• Your objective: Note each line of the entries that includes "size". Then copy those lines.

== == ==

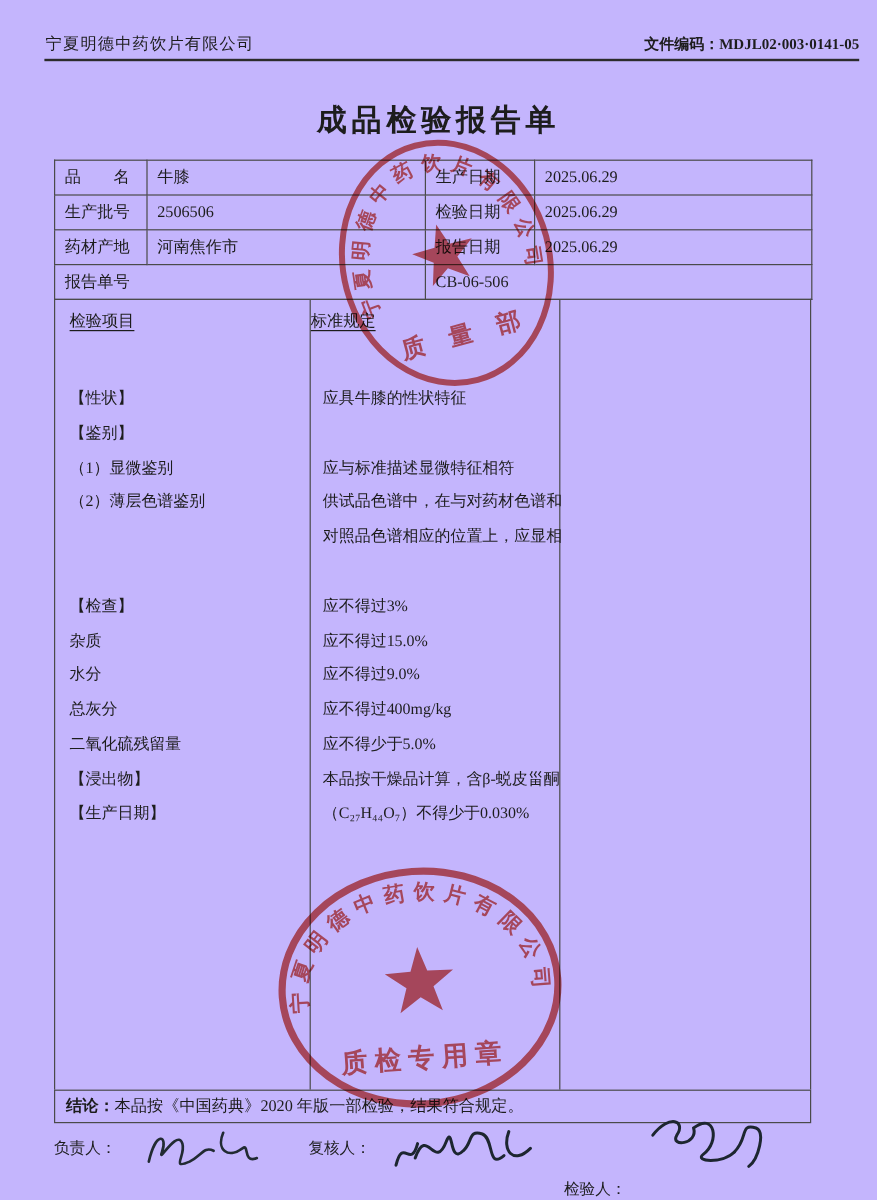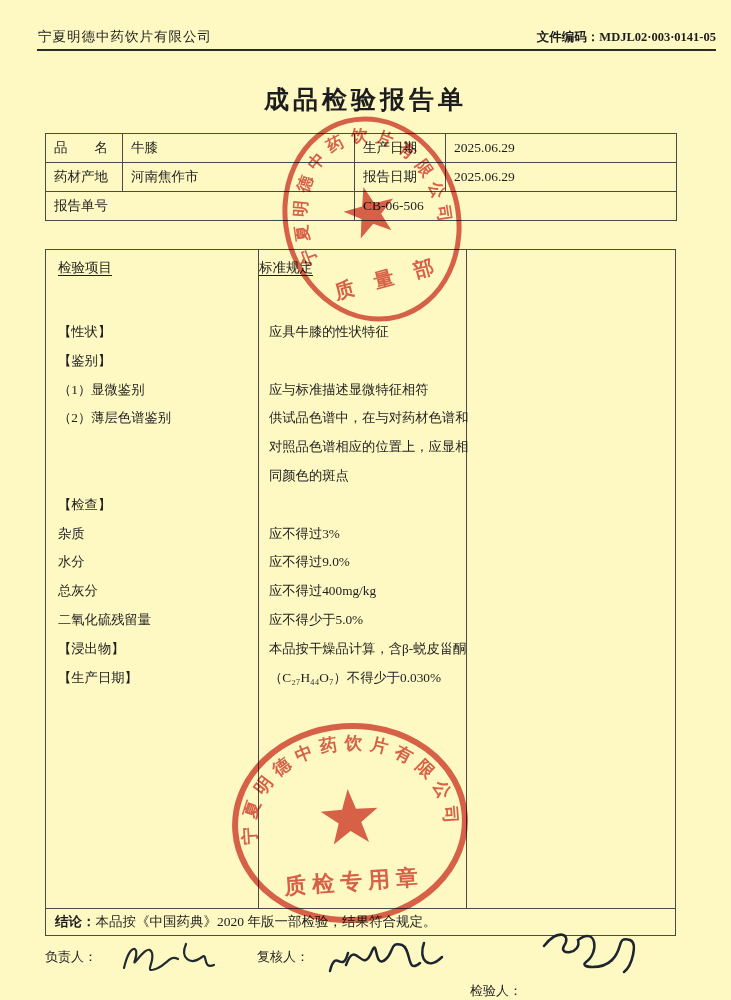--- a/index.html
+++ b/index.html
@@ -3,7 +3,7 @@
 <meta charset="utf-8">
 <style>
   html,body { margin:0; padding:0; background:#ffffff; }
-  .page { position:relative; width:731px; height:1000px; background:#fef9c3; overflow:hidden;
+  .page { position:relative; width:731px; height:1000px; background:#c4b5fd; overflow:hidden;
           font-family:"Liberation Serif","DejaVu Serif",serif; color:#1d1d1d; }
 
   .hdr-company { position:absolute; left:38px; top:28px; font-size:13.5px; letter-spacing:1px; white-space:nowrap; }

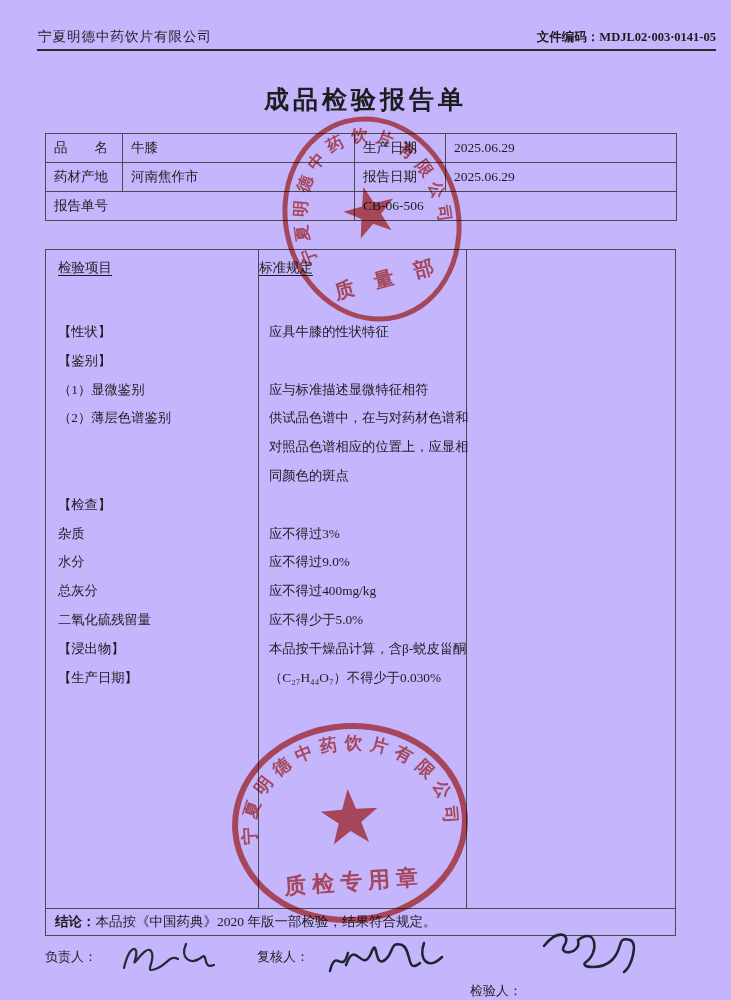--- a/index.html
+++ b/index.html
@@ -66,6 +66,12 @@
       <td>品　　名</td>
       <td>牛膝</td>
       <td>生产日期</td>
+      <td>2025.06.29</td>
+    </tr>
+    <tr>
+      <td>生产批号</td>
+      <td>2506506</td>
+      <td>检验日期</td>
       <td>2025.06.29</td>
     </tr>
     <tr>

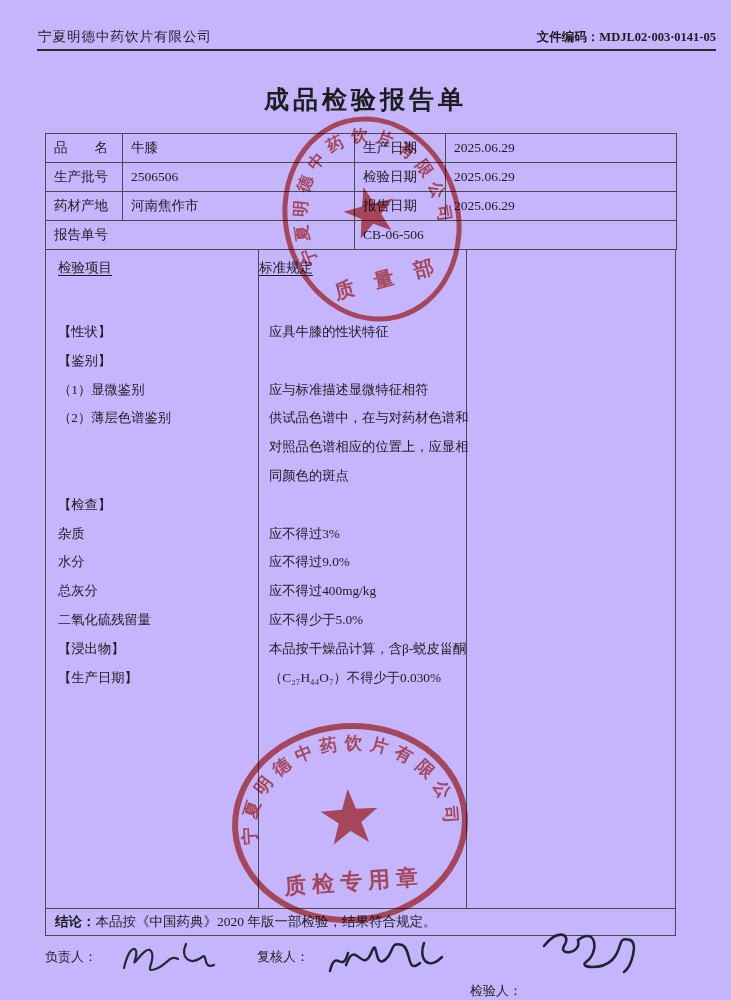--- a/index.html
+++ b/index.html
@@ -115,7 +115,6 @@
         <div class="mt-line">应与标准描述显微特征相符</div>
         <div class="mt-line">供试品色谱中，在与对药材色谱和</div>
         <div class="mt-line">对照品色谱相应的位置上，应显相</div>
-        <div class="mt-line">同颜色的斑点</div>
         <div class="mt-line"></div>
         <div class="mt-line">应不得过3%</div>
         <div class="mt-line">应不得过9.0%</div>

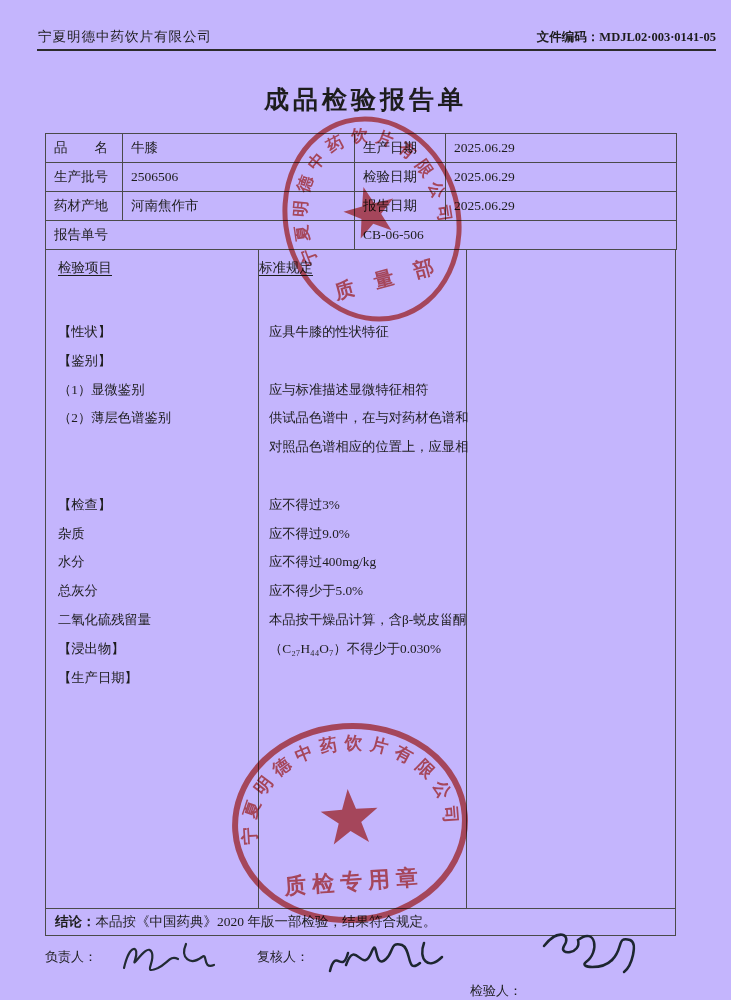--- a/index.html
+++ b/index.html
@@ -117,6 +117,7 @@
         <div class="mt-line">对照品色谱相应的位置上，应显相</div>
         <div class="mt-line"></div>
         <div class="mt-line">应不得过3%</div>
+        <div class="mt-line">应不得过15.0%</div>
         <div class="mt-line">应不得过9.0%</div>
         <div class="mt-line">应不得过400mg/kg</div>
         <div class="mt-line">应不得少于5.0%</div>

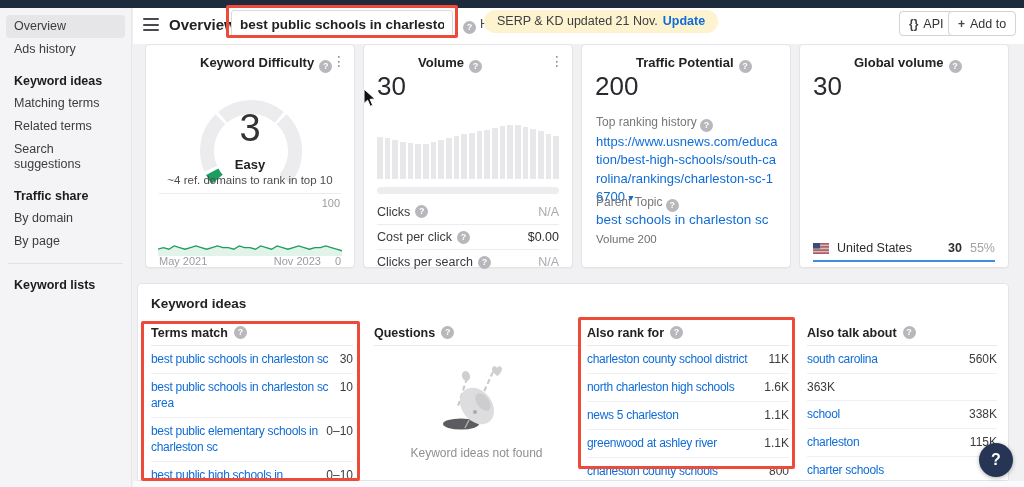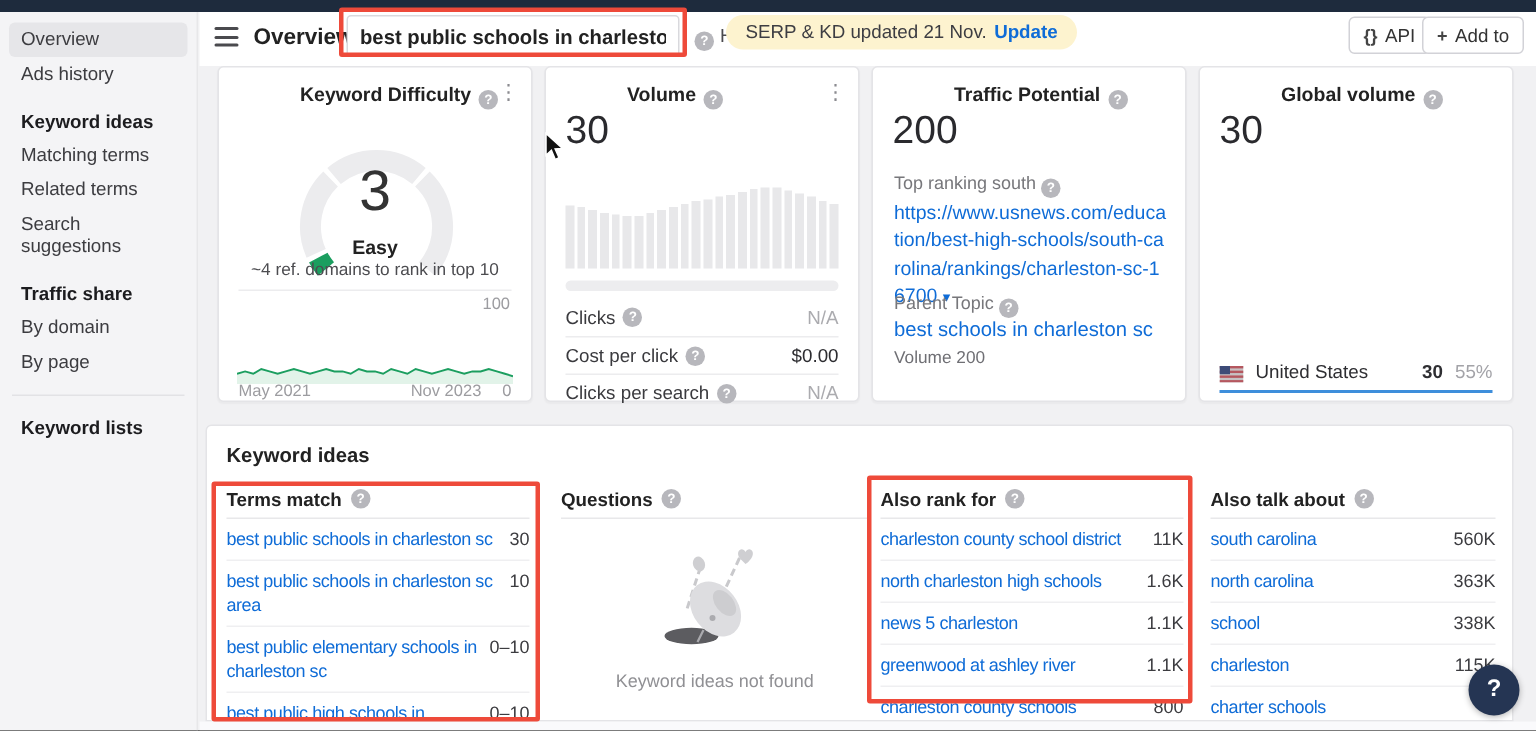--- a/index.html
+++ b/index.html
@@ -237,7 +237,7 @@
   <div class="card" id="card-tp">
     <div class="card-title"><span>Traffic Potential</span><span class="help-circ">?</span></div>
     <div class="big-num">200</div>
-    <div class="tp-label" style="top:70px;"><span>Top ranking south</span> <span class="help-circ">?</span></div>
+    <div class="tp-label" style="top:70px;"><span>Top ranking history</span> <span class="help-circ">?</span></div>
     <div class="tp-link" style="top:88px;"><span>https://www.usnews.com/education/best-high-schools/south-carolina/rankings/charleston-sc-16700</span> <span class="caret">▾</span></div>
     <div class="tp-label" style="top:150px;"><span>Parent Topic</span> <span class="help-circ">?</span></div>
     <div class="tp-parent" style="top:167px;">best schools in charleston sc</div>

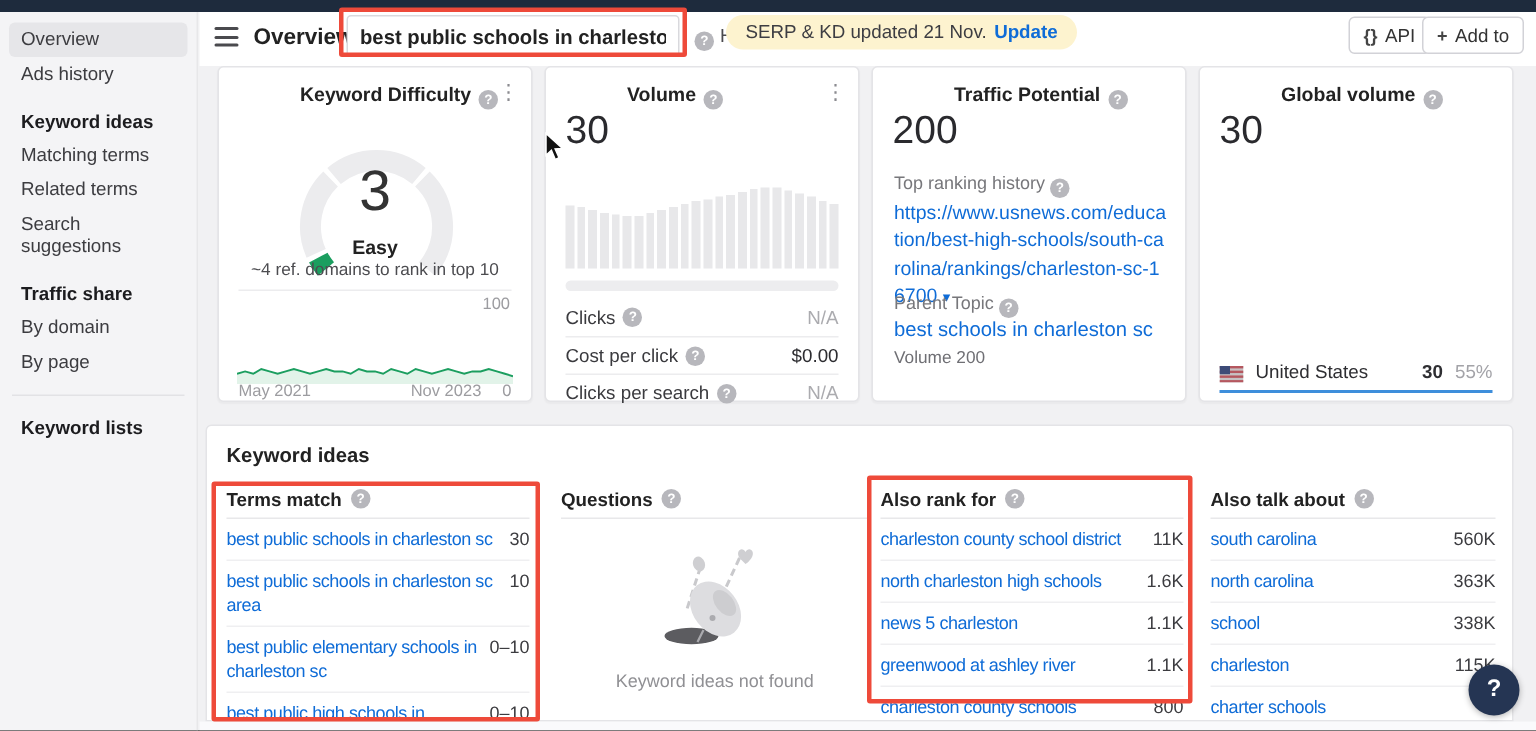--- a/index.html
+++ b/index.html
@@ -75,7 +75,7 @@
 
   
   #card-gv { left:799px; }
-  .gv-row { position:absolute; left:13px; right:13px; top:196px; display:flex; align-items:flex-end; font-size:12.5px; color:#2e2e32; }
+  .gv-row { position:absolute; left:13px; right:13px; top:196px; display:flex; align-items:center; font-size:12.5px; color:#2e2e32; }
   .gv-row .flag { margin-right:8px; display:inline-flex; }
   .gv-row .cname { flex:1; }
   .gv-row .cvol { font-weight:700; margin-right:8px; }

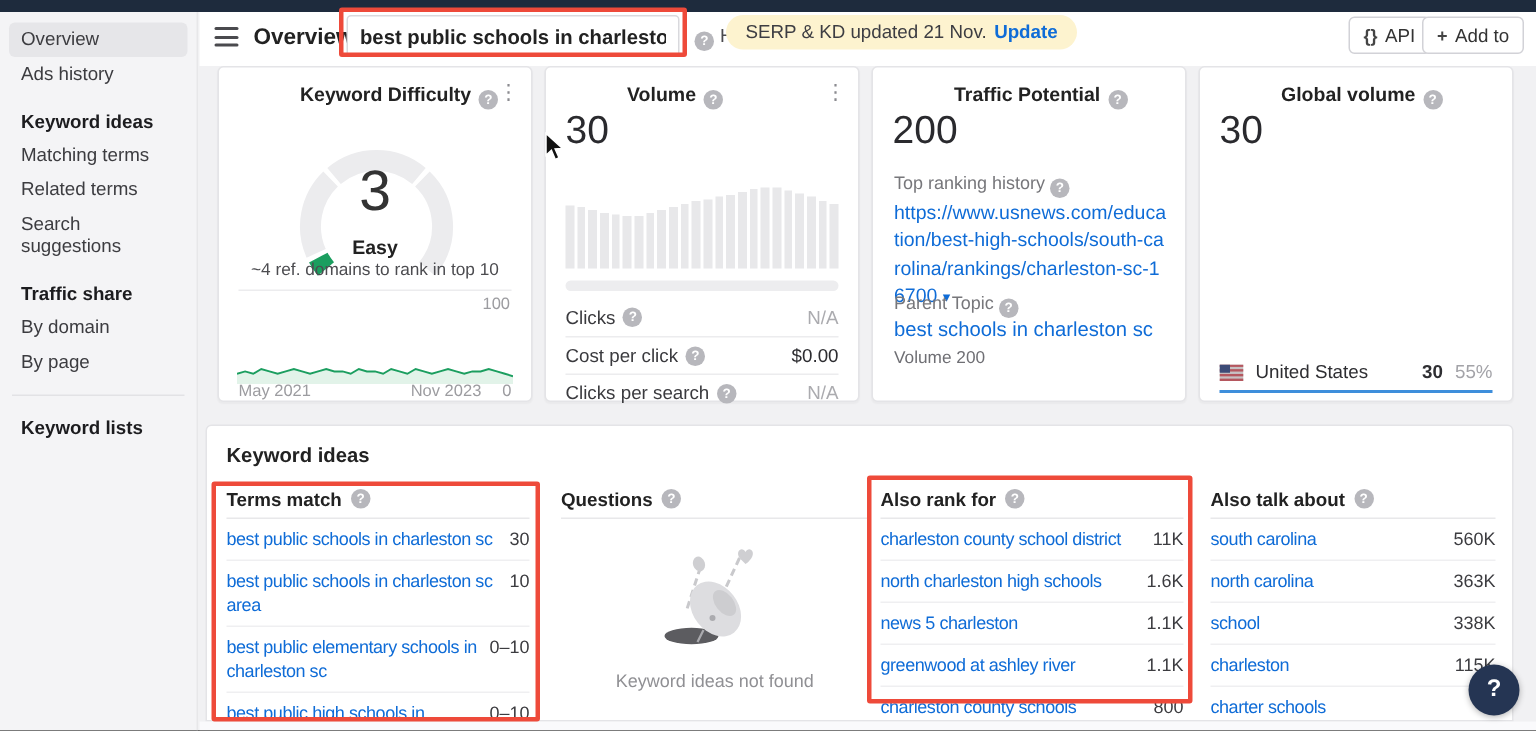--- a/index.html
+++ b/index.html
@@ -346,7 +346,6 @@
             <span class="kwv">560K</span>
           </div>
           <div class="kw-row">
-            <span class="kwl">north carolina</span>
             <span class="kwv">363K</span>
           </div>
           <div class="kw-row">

== == ==

• Response:
   .hdr-company { position:absolute; left:38px; top:28px; font-size:13.5px; letter-spacing:1px; white-space:nowrap; }
-  .gv-row { position:absolute; left:13px; right:13px; top:196px; display:flex; align-items:flex-end; font-size:12.5px; color:#2e2e32; }
+  .gv-row { position:absolute; left:13px; right:13px; top:196px; display:flex; align-items:center; font-size:12.5px; color:#2e2e32; }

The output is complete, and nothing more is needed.